* [Prompt] Lines with the word "What" in them must be copied from the records below.

* [Records provided]
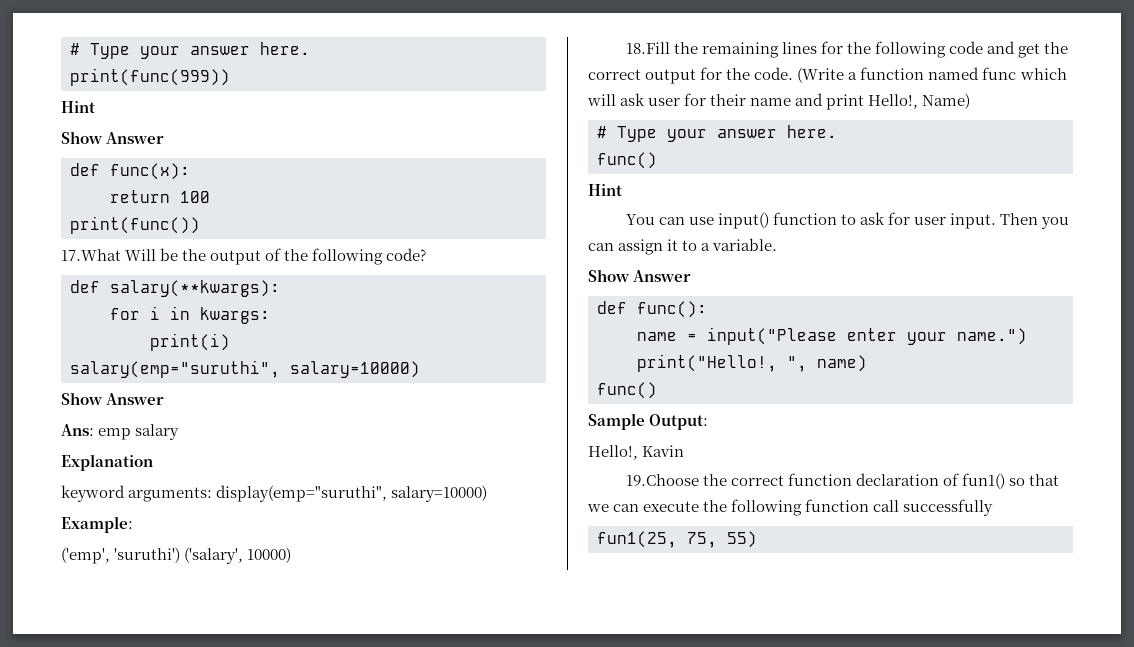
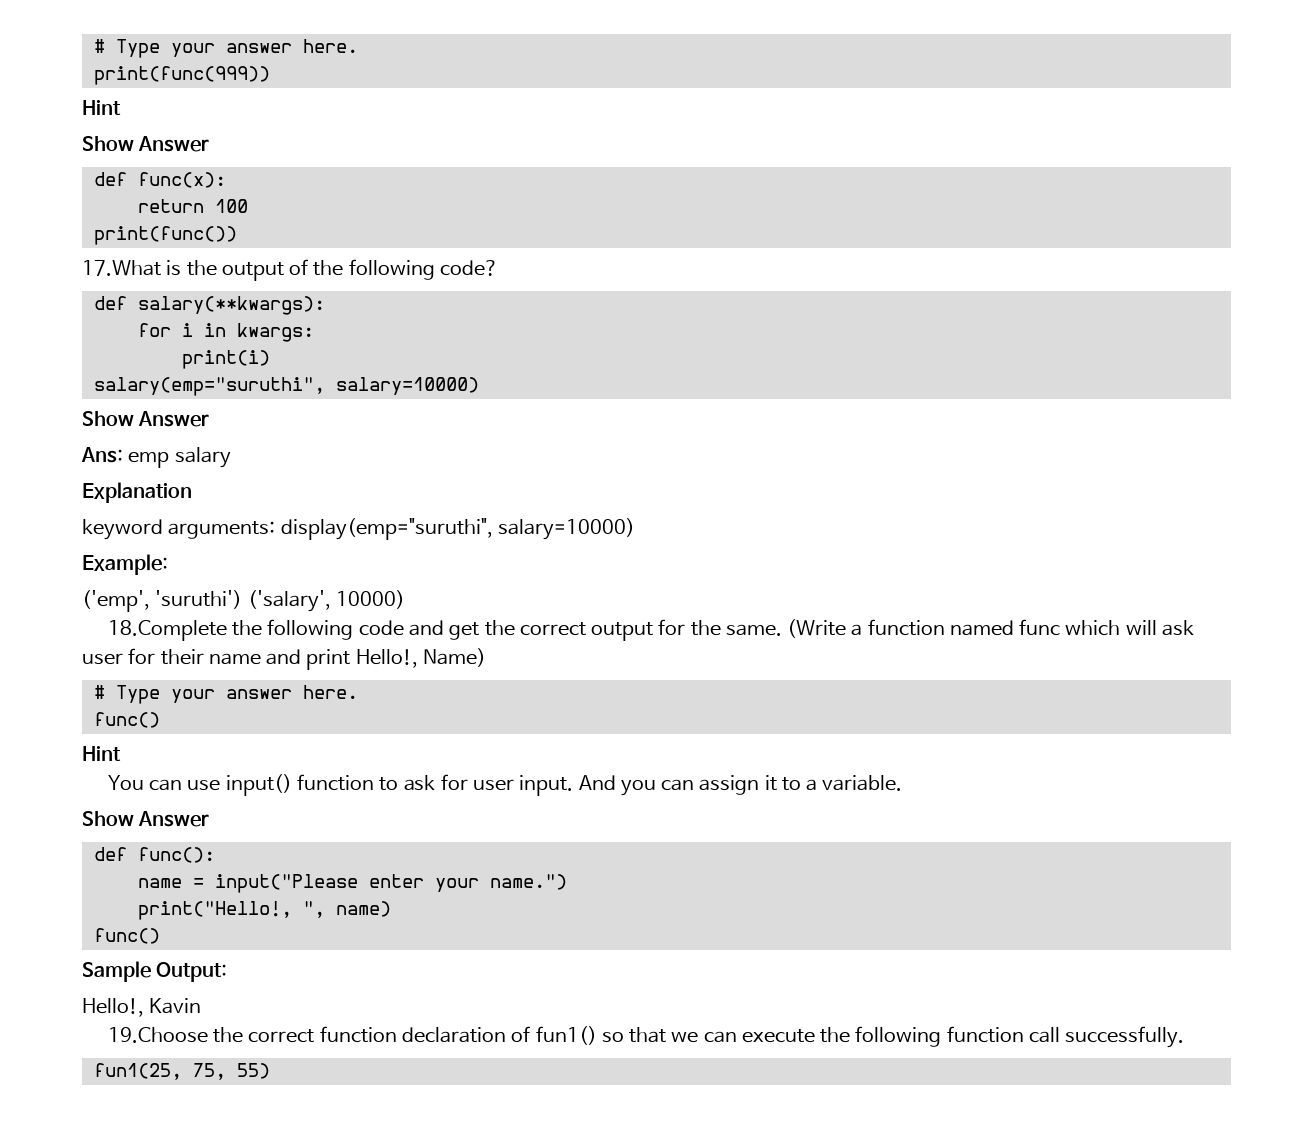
- 17.What Will be the output of the following code?
+ 17.What is the output of the following code?
- 18.Fill the remaining lines for the following code and get the correct output for the code.
+ 18.Complete the following code and get the correct output for the same.
- Then you can assign it to a variable.
+ And you can assign it to a variable.
- 19.Choose the correct function declaration of fun1() so that we can execute the following function call successfully
+ 19.Choose the correct function declaration of fun1() so that we can execute the following function call successfully.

* [Answer for this exercise]
- 17.What Will be the output of the following code?
+ 17.What is the output of the following code?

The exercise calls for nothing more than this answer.